13300 College Savings Accounts for Low-Income Children: Early Evidence from the SEED Demonstration

Saturday, January 16, 2010: 11:30 AM
Seacliff C (Hyatt Regency)
* noted as presenting author
Trina R. Williams Shanks, PhD , University of Michigan-Ann Arbor, Assistant Professor, Ann Arbor, MI
Deborah Adams, PhD , University of Kansas, Associate Professor, Overland Park, KS
Toni K. Johnson, PhD , University of Kansas, Assistant Professor, Lawrence, KS
Kerri Nicoll , University of Michigan-Ann Arbor, Doctoral Student, Ann Arbor, MI
Purpose: Children raised in households with assets are more likely to graduate from high school and enroll in college. Growing evidence shows that even in low-income households with few assets, such assets have a positive effect on children's educational outcomes by positively influencing parental educational expectations. The Saving for Education, Entrepreneurship, and Downpayment (SEED) Policy and Practice Initiative was designed to test the efficacy of progressively funded savings accounts for children. SEED provides the opportunity to test whether having a Child Development Account (CDA) influences parental expectations, motivation, future orientation, and eventually children's educational attainment.

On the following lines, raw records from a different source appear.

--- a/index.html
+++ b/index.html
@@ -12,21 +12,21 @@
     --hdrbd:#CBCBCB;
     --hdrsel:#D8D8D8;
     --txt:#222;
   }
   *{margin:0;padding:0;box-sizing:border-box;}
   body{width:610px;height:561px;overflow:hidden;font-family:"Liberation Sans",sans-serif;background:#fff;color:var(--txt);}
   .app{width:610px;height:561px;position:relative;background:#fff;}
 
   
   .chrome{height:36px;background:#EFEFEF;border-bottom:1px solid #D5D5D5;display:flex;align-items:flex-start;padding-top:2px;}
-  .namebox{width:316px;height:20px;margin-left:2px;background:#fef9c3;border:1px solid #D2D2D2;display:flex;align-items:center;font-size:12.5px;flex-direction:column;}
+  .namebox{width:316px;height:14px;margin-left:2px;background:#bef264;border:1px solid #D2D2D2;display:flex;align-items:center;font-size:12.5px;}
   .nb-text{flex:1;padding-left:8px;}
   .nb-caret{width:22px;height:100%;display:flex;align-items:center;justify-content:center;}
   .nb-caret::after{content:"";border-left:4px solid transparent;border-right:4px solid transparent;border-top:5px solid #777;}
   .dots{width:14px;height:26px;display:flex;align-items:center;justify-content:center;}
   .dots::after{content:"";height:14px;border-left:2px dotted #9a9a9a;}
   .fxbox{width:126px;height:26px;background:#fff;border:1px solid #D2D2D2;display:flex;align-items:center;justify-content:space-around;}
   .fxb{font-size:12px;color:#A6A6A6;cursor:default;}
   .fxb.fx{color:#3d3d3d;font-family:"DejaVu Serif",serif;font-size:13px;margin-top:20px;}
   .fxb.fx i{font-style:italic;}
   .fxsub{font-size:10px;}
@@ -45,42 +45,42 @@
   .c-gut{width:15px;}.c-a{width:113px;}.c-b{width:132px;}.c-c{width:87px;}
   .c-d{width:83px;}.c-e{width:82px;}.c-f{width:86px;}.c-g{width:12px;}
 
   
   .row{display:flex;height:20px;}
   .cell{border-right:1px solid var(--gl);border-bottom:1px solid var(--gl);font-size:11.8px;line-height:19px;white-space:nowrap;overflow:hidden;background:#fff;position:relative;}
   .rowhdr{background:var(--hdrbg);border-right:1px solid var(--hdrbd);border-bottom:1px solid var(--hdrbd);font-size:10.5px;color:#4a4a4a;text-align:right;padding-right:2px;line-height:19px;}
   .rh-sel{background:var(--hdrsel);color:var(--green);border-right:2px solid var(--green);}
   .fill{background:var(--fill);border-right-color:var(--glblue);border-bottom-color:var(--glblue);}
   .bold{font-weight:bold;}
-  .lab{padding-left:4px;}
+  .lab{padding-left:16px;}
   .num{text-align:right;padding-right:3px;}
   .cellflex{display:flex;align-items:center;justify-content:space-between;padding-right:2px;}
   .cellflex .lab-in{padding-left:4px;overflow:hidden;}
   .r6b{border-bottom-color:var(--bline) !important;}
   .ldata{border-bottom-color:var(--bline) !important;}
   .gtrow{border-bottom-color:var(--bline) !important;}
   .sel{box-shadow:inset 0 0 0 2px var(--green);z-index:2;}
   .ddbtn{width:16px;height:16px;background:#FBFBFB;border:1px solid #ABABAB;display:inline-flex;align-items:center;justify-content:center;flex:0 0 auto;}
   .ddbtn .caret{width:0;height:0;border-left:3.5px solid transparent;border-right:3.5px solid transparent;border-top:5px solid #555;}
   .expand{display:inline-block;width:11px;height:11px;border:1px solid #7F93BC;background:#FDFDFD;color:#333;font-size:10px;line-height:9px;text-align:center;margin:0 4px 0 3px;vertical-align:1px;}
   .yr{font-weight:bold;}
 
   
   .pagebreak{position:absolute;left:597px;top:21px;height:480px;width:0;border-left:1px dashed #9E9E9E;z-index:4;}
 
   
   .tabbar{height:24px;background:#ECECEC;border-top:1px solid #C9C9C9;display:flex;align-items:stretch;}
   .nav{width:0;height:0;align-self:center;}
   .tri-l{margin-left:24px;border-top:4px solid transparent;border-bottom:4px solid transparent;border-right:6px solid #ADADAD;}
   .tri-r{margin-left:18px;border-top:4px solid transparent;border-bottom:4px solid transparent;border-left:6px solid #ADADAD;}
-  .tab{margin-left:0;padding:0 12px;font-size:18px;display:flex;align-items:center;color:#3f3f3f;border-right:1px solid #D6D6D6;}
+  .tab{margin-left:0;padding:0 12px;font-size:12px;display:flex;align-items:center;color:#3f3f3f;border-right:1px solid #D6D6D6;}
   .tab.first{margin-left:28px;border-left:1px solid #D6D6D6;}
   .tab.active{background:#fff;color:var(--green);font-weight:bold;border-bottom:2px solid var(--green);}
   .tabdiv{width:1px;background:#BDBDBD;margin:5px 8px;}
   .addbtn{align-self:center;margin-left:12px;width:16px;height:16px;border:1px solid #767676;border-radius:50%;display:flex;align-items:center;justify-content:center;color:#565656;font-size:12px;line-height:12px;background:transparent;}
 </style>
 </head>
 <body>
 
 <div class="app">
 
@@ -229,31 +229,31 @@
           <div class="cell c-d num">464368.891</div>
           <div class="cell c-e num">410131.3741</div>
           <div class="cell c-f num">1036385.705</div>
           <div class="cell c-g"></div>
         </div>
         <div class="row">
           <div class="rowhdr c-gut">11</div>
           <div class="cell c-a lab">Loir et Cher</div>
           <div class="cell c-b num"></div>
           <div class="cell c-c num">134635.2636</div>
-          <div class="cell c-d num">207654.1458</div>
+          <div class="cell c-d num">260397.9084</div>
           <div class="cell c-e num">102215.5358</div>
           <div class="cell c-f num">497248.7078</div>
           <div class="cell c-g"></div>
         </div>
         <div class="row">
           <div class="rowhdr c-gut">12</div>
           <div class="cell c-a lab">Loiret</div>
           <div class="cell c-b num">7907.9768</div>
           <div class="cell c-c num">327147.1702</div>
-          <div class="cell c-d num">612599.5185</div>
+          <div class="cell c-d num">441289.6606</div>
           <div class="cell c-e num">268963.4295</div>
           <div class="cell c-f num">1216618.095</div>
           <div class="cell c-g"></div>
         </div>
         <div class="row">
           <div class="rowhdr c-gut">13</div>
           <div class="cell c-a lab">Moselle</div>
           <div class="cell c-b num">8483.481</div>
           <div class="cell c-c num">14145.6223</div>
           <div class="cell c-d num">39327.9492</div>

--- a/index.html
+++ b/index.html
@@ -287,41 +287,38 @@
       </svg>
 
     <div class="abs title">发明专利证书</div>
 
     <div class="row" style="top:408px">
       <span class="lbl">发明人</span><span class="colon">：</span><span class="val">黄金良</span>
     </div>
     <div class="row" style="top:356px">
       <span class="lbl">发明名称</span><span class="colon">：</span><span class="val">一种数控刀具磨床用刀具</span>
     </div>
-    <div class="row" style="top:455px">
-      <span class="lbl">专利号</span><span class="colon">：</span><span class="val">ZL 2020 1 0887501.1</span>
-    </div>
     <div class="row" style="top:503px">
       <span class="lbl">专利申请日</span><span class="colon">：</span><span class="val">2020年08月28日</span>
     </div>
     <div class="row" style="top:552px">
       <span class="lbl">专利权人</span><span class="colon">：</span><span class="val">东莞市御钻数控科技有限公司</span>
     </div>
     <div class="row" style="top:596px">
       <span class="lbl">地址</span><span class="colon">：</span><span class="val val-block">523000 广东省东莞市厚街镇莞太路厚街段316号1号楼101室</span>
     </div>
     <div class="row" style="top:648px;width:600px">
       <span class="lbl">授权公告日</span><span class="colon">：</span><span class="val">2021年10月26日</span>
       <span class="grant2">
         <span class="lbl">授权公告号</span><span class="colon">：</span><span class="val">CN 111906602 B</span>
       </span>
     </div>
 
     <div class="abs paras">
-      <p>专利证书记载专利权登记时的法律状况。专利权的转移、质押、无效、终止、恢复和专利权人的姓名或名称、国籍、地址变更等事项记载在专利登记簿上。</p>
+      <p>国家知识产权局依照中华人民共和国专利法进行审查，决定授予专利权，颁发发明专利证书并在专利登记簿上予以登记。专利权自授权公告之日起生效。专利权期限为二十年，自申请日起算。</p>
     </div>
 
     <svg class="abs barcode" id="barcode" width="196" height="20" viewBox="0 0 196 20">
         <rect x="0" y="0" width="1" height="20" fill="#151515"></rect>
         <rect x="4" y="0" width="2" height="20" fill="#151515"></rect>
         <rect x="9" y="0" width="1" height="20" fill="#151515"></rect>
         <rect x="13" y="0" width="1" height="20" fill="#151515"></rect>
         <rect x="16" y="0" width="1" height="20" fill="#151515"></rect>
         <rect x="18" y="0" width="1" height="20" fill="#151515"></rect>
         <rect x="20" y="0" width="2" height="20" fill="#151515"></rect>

Methods: The multiyear, multimethod study was conducted at the largest of 12 community-based SEED programs, using a quasi-experimental design. This study compiles data from a CDA program targeting parents of preschool children (n=790). In 2004, parents of children assigned to the treatment group were eligible to open college savings accounts with an initial deposit of $1,000 and receive a one-to-one match for deposits up to $1200. Program effects are assessed in 2 waves of a quantitative telephone survey with treatment group parents (n=381) and comparison group parents (n=409), using developmentally appropriate measures of children's educational well-being. In addition, qualitative methods were used with treatment group parents to facilitate understanding the complexities of how parents made decisions regarding program participation.

Results: CDA program recruitment turned out to be difficult. Of the 381 parents eligible to open college savings accounts, 235 (62%) eventually opened CDAs whereas 146 (38%) did not. We find few individual characteristics that reliably differentiate account openers from non-openers. As expected, given that 85% of families in the study are living at or below 150% of the federal poverty level at baseline, resource constraints are a barrier to asset building. However, our qualitative research with parents who opted not to open CDAs shows those decisions were also shaped by misunderstandings, concerns, and fears about the program and college savings accounts. Initial explanations for nonparticipation in SEED were typically simple and alluded to issues that should have been relatively easy for program staff to resolve. However, as discussions with non-enrollees unfolded, their complex reservations emerged, including mistrust of bureaucratic programs and financial institutions, reluctance to share financial information, and embarrassment regarding gaps in financial knowledge.

Implications: Our findings contribute to social work research and policy by helping to illuminate parental economic decision making in understudied populations. Further, this study tests a concrete program model within a quasi-experimental design. Most parents in the study reported wanting to save and build assets for their children. Further, despite serious resource constraints and limited financial knowledge, 37% of parents opening SEED accounts made personal deposits. Qualitative findings for those parents who opened CDAs suggest that the accounts tap into and bolster their expectations and hopes for their children's futures. However, our findings also indicate a need for new ways to introduce and promote CDAs, particularly in low-income minority communities in which many families are unbanked or have limited access to mainstream financial institutions.